• Records:

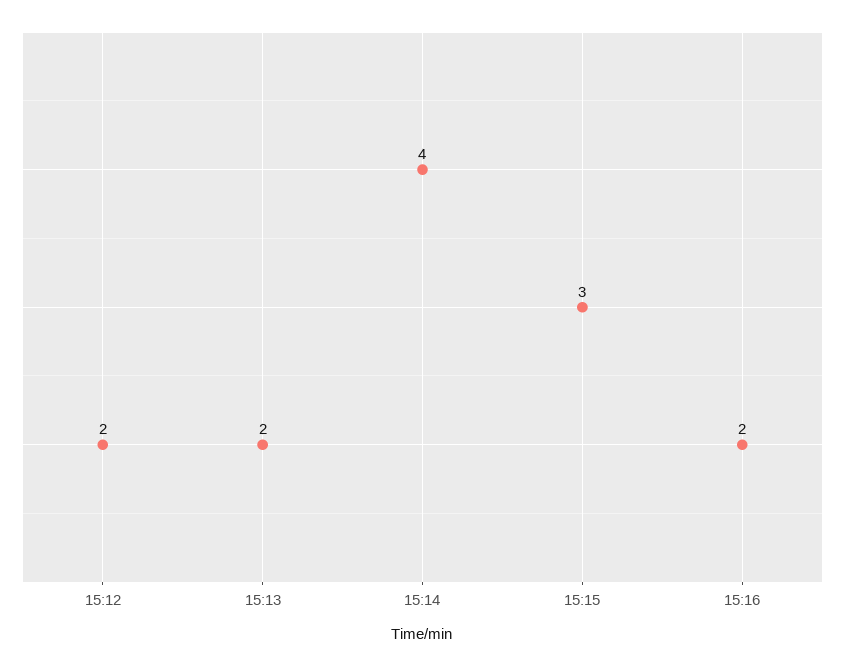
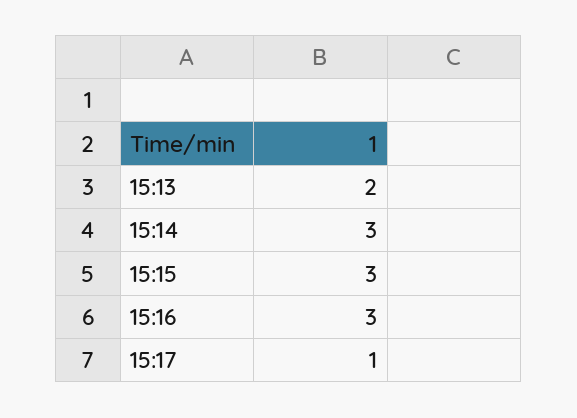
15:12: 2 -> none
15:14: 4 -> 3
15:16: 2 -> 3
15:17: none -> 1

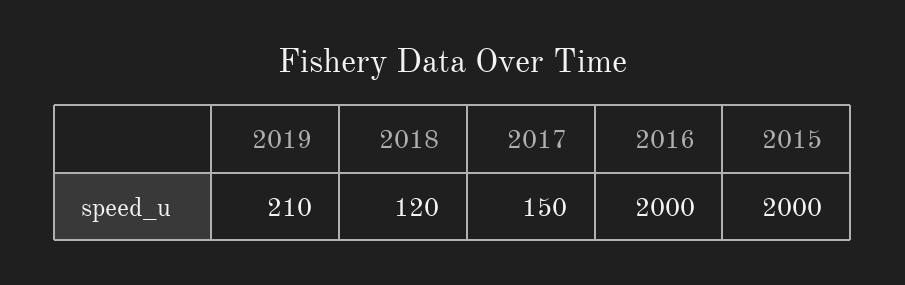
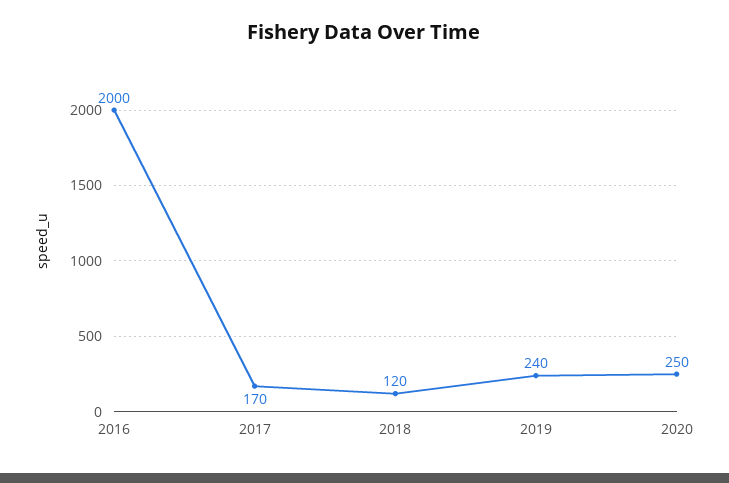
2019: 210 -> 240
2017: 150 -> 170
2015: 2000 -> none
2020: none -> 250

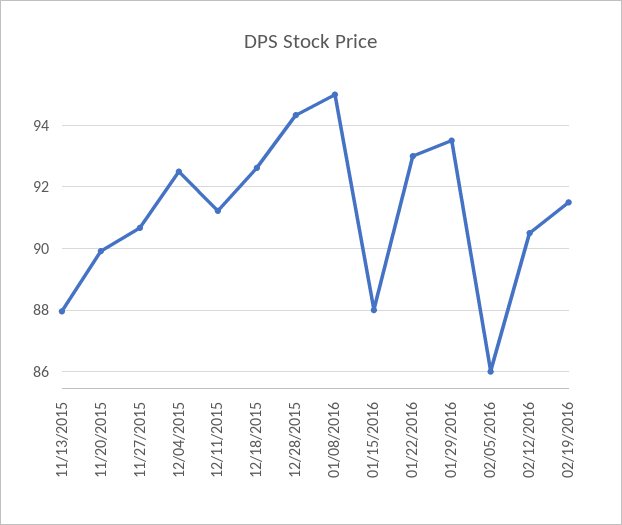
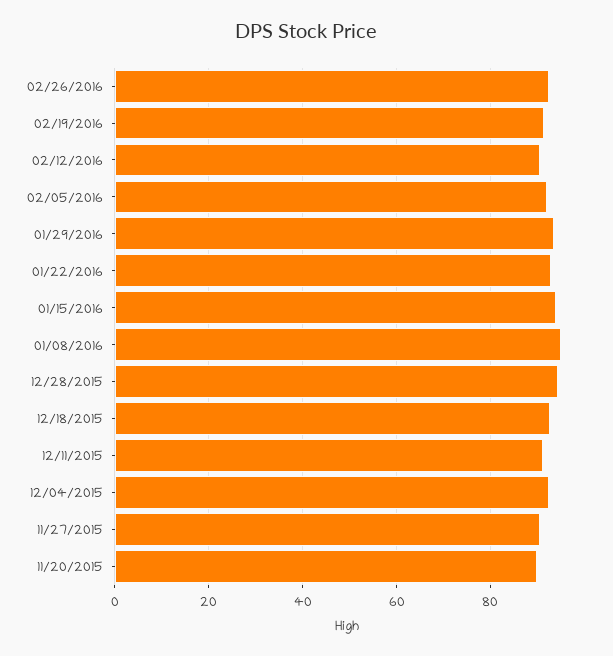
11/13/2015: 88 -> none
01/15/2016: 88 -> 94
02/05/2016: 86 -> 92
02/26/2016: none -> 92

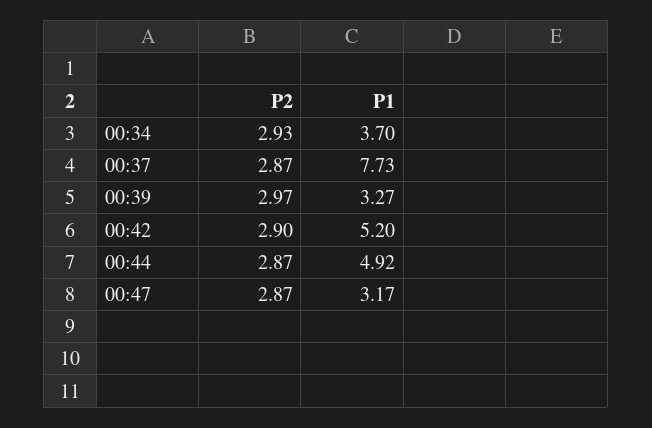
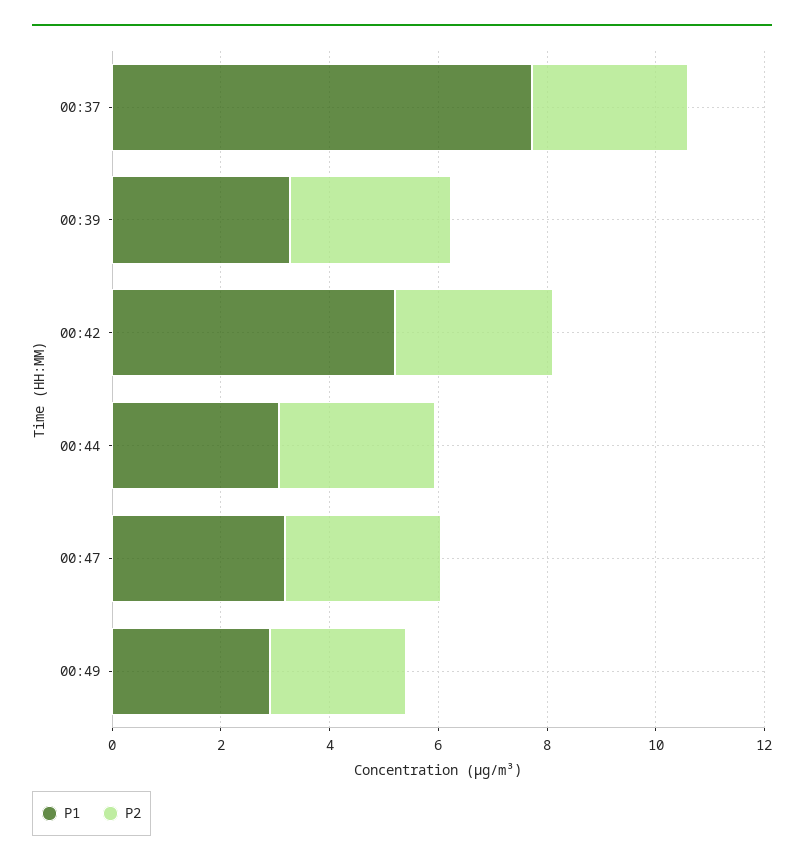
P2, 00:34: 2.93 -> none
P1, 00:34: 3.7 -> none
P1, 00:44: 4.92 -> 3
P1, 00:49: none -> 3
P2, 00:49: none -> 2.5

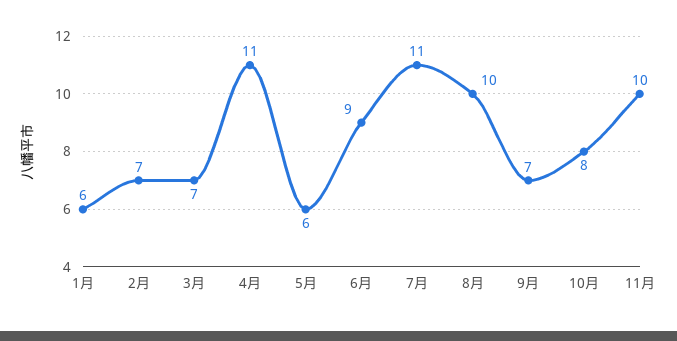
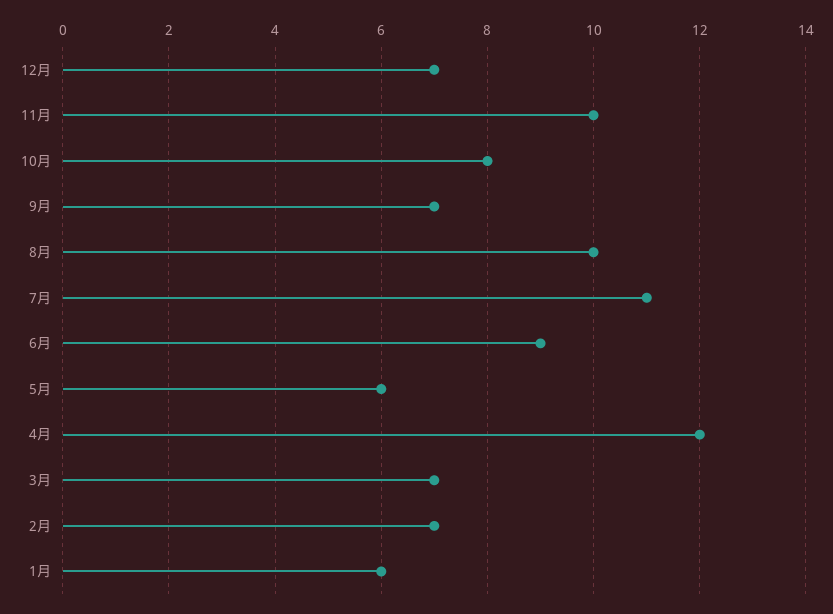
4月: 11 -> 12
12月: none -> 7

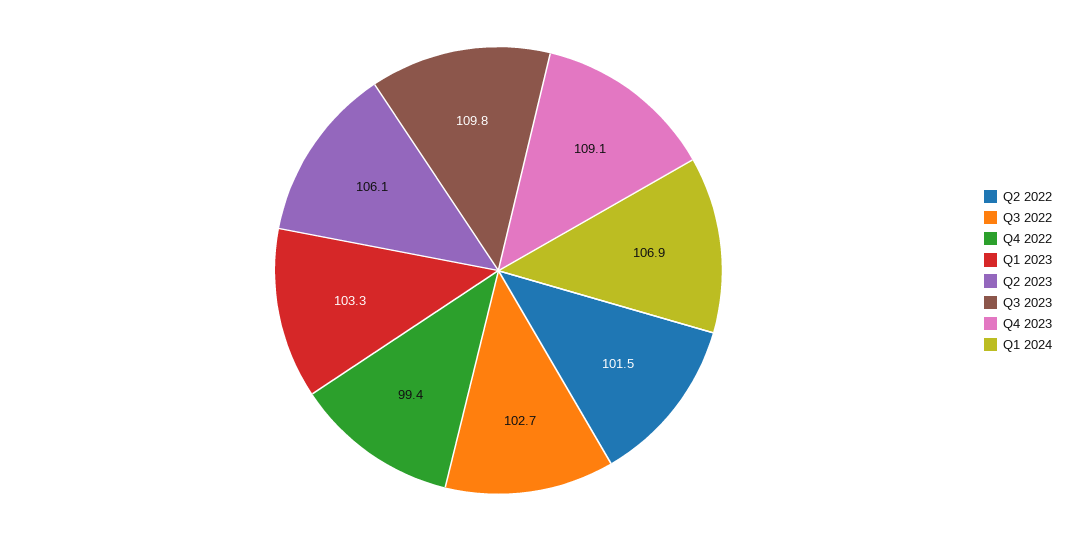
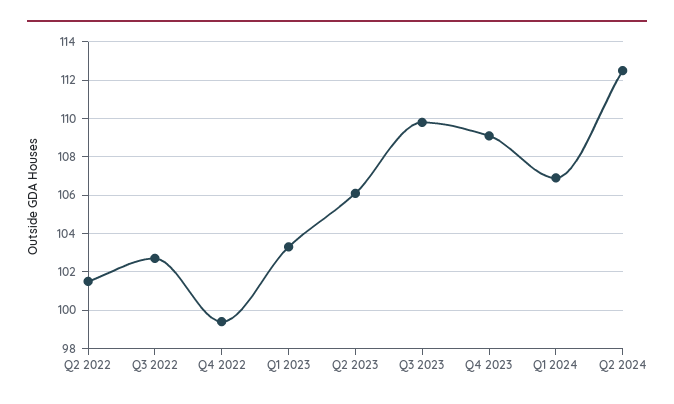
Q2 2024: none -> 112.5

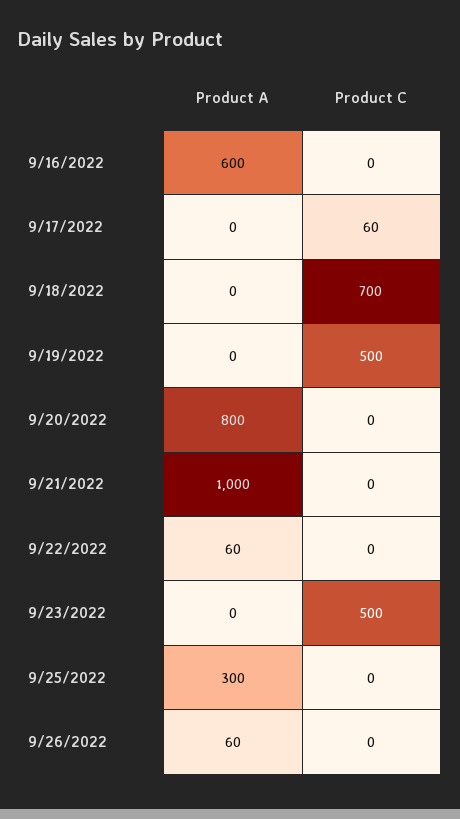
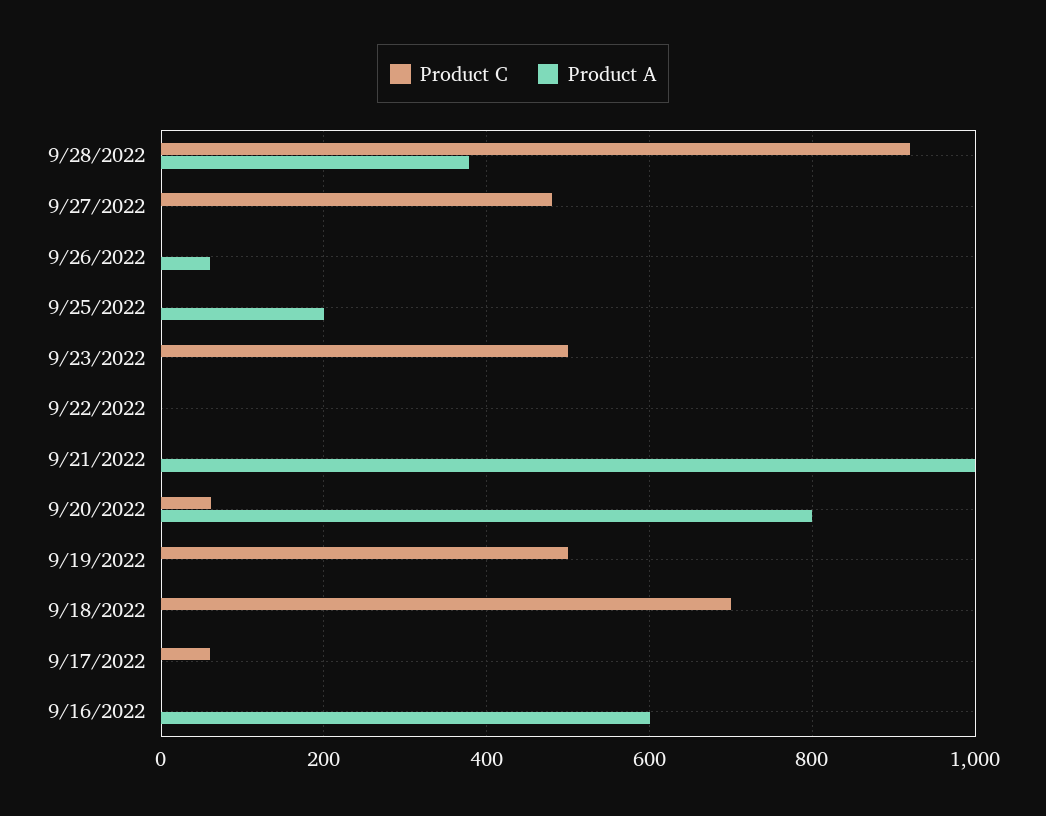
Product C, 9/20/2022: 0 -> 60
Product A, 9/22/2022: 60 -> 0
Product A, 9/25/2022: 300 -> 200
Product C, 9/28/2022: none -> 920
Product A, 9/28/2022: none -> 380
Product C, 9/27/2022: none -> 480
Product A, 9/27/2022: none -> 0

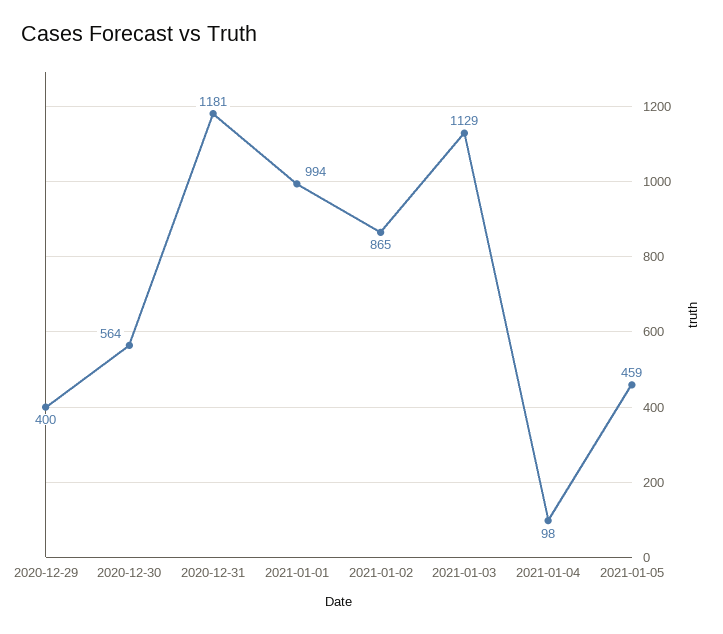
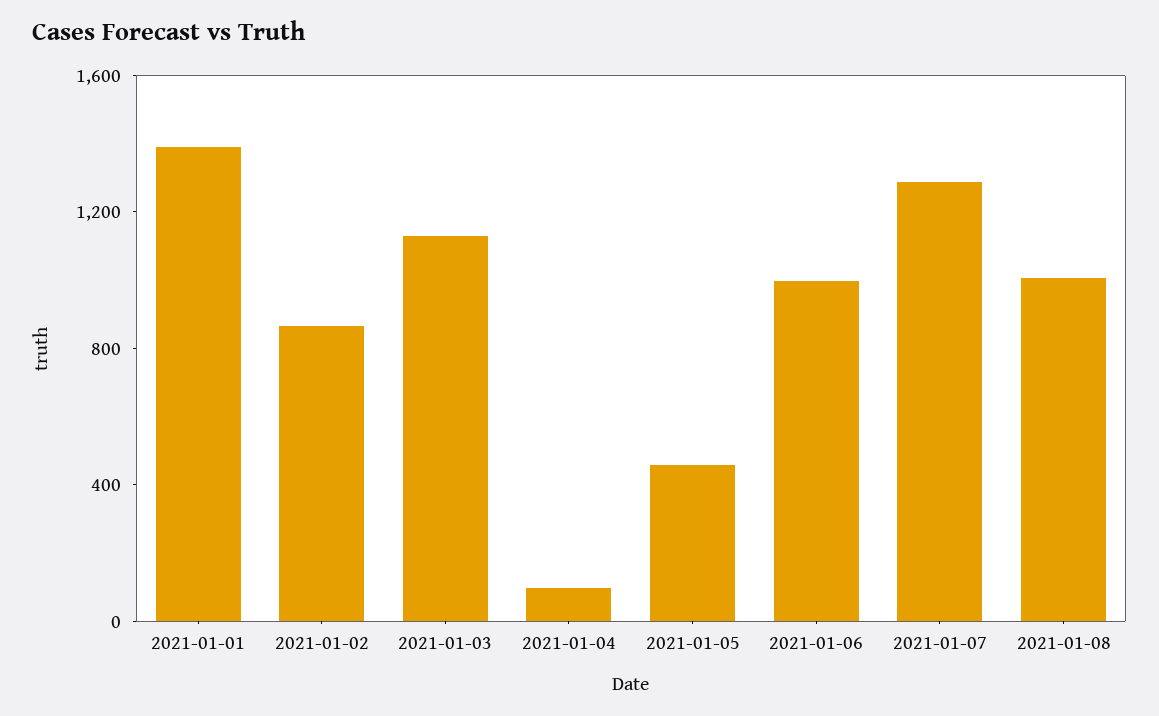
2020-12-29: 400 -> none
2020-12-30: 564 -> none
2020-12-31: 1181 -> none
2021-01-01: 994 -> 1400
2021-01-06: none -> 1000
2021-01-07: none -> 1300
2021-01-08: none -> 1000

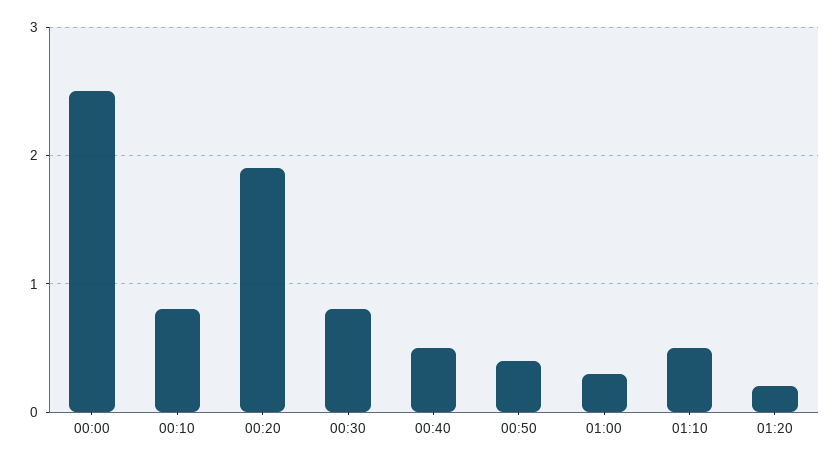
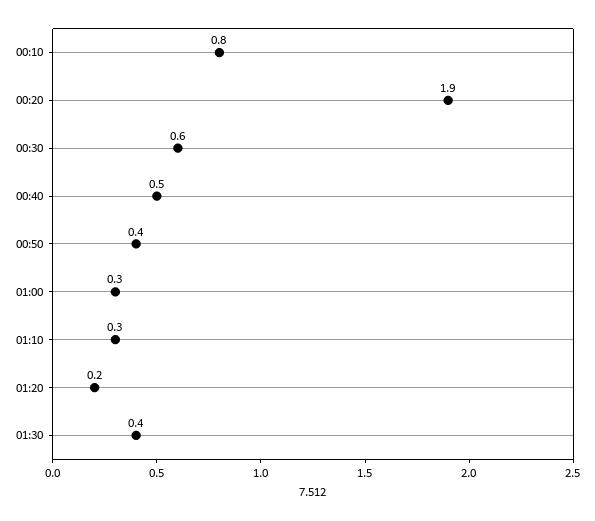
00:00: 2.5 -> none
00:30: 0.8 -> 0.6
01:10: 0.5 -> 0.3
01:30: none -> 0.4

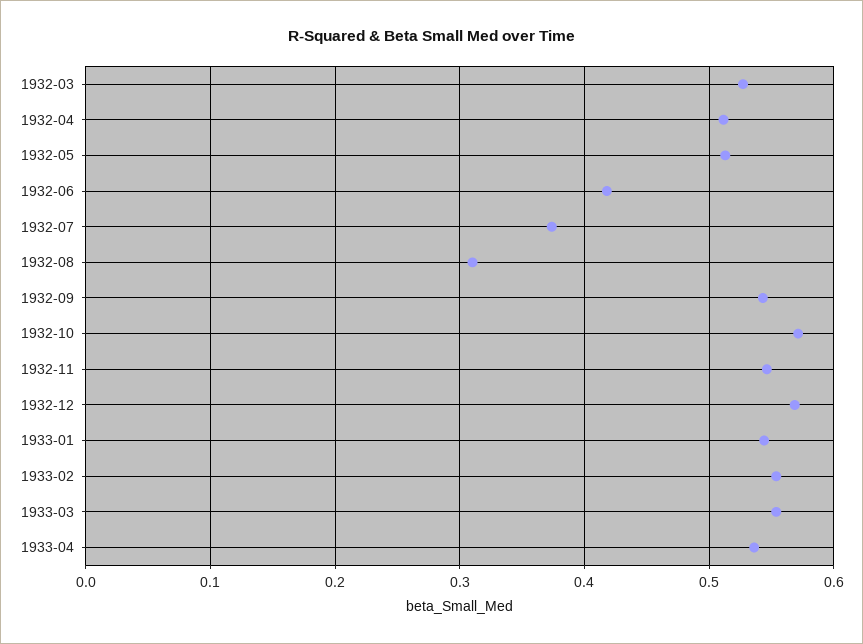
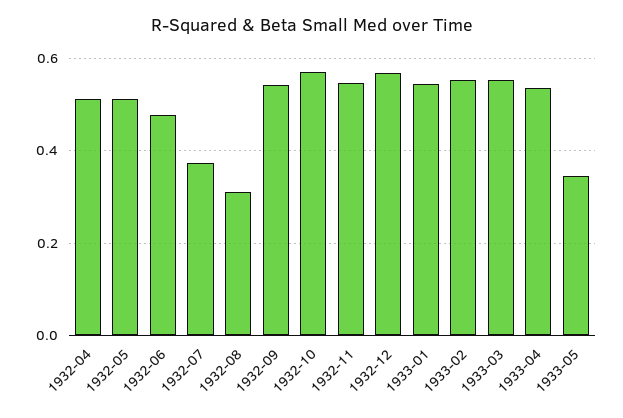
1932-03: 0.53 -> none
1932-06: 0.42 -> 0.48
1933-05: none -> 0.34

• Task to carry out: Please reproduce, exactly and only, the lines from the line containing "15:17: none -> 1" through the last line of the material above, minus any pictures.

• Answer for the task:
15:17: none -> 1

2019: 210 -> 240
2017: 150 -> 170
2015: 2000 -> none
2020: none -> 250

11/13/2015: 88 -> none
01/15/2016: 88 -> 94
02/05/2016: 86 -> 92
02/26/2016: none -> 92

P2, 00:34: 2.93 -> none
P1, 00:34: 3.7 -> none
P1, 00:44: 4.92 -> 3
P1, 00:49: none -> 3
P2, 00:49: none -> 2.5

4月: 11 -> 12
12月: none -> 7

Q2 2024: none -> 112.5

Product C, 9/20/2022: 0 -> 60
Product A, 9/22/2022: 60 -> 0
Product A, 9/25/2022: 300 -> 200
Product C, 9/28/2022: none -> 920
Product A, 9/28/2022: none -> 380
Product C, 9/27/2022: none -> 480
Product A, 9/27/2022: none -> 0

2020-12-29: 400 -> none
2020-12-30: 564 -> none
2020-12-31: 1181 -> none
2021-01-01: 994 -> 1400
2021-01-06: none -> 1000
2021-01-07: none -> 1300
2021-01-08: none -> 1000

00:00: 2.5 -> none
00:30: 0.8 -> 0.6
01:10: 0.5 -> 0.3
01:30: none -> 0.4

1932-03: 0.53 -> none
1932-06: 0.42 -> 0.48
1933-05: none -> 0.34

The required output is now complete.